Before setting a foot at the Tromsø airport I had been unaware of the patience and respect that Norwegian drivers have for cyclists. No abuse received for merely existing, not even for not taking some sketchy bike path. When overtaking you, Norwegians will actually use the entire left lane if it is unoccupied. They will do this so consistently that you can fairly reliably tell whether the car that is passing you right now is being driven by a local or a foreigner cause the latter won't move more than half a lane to the left regardless of whether there is traffic in the opposite direction or not. The large share of electric vehicles also contributes to the outstanding road experience due to how silent they are when moving slowly. The number of times I was wondering for how long some Tesla -- the VW Golf of Norway -- that I spotted in the rear view mirror must have been trailing me while I was rolling uphill at a glacial pace! Sucks having to come home from this epitome of civilization to a land of raging savages that perceive a cyclist as an insult to their rightful claim to the road.

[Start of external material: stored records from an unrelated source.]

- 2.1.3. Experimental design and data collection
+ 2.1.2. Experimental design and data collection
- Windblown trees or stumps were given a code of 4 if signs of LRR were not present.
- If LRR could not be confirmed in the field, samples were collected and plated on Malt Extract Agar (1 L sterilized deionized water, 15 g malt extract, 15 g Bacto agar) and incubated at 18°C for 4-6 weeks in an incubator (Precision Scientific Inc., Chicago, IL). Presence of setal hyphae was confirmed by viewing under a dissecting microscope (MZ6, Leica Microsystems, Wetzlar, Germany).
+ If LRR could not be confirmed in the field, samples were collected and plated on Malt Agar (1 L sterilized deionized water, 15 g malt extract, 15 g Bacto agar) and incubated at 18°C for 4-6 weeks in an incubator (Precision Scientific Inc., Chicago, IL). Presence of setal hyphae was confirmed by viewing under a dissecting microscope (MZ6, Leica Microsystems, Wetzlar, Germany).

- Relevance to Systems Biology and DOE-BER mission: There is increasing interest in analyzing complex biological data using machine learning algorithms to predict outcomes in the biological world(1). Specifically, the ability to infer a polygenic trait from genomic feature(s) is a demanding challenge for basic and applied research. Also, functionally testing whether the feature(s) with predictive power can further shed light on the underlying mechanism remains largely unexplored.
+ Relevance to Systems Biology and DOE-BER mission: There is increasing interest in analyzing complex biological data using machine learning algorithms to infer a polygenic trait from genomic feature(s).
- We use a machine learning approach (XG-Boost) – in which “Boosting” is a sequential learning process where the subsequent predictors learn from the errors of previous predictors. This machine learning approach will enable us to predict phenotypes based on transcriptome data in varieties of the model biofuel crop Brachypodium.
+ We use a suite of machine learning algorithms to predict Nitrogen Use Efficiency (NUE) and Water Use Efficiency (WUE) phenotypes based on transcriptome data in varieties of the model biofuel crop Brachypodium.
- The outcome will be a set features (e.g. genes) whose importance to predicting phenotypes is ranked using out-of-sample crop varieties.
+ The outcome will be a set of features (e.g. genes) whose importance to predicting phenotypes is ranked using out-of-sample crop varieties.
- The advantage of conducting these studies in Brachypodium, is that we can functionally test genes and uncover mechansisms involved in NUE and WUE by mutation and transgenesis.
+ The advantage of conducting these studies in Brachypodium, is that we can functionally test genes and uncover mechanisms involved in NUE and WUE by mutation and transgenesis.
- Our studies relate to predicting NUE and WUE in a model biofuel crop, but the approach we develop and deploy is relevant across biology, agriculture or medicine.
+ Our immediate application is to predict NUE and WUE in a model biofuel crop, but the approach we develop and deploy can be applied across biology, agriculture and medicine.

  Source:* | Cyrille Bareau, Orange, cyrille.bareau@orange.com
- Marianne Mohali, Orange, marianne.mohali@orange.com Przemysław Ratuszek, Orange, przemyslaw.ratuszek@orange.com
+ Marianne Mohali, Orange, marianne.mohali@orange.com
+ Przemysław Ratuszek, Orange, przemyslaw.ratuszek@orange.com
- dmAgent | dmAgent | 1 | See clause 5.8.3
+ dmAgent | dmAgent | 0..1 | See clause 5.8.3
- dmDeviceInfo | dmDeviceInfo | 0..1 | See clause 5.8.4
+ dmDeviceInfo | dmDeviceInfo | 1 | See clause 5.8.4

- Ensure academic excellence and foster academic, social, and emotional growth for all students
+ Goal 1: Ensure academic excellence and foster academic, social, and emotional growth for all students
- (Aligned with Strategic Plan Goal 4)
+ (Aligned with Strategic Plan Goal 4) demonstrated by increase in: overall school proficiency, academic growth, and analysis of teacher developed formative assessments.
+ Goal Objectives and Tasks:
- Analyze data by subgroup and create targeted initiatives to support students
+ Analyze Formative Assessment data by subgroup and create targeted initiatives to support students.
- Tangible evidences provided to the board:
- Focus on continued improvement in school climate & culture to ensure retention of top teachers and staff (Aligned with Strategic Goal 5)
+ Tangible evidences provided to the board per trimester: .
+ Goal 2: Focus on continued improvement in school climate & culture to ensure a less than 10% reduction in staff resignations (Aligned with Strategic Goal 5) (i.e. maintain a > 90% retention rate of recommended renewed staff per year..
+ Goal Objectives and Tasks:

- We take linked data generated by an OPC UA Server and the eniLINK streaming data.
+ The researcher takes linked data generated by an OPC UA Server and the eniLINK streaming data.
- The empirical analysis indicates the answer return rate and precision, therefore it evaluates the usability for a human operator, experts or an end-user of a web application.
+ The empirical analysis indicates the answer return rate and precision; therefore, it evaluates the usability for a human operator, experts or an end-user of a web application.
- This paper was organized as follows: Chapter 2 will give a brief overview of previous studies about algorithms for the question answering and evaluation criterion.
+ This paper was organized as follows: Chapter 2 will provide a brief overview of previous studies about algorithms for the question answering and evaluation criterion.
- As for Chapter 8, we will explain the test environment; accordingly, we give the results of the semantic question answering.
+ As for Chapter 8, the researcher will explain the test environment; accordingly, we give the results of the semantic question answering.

Runner-up in the Norway awesomeness rankings is its nature, in terms of both beauty and challenge; they kinda go hand in hand in this country. The tree-less moonscape of the Nordkapp region. The vast tundra around Alta and its robust birch forests spiting the harshest of conditions. The ever windy, ever rainy coast. Lofoten with its micro climates that change with every corner. The fjords with those ultra steep climbs separating them. The hostile conditions on those high plateaus crowned by glaciers. The pine forests of the south. Too bad I didn't spot any moose, whales or puffins, I was really looking forward to seeing those. Not really a loss, just more reasons to come back some day!
Honorable mention to the greatest invention by a Norwegian of all times: Cirkle K Koppen. The prospect of getting a coffee at the next gas station up the road served as some extra motivation during those long days riding through the cold rain. Moving from station to station helped to structure the day too. The Kopp got kinda useless in the south though as after Trondheim I rarely encountered classical gas stations anymore and those automated ones lack the essential coffee machine.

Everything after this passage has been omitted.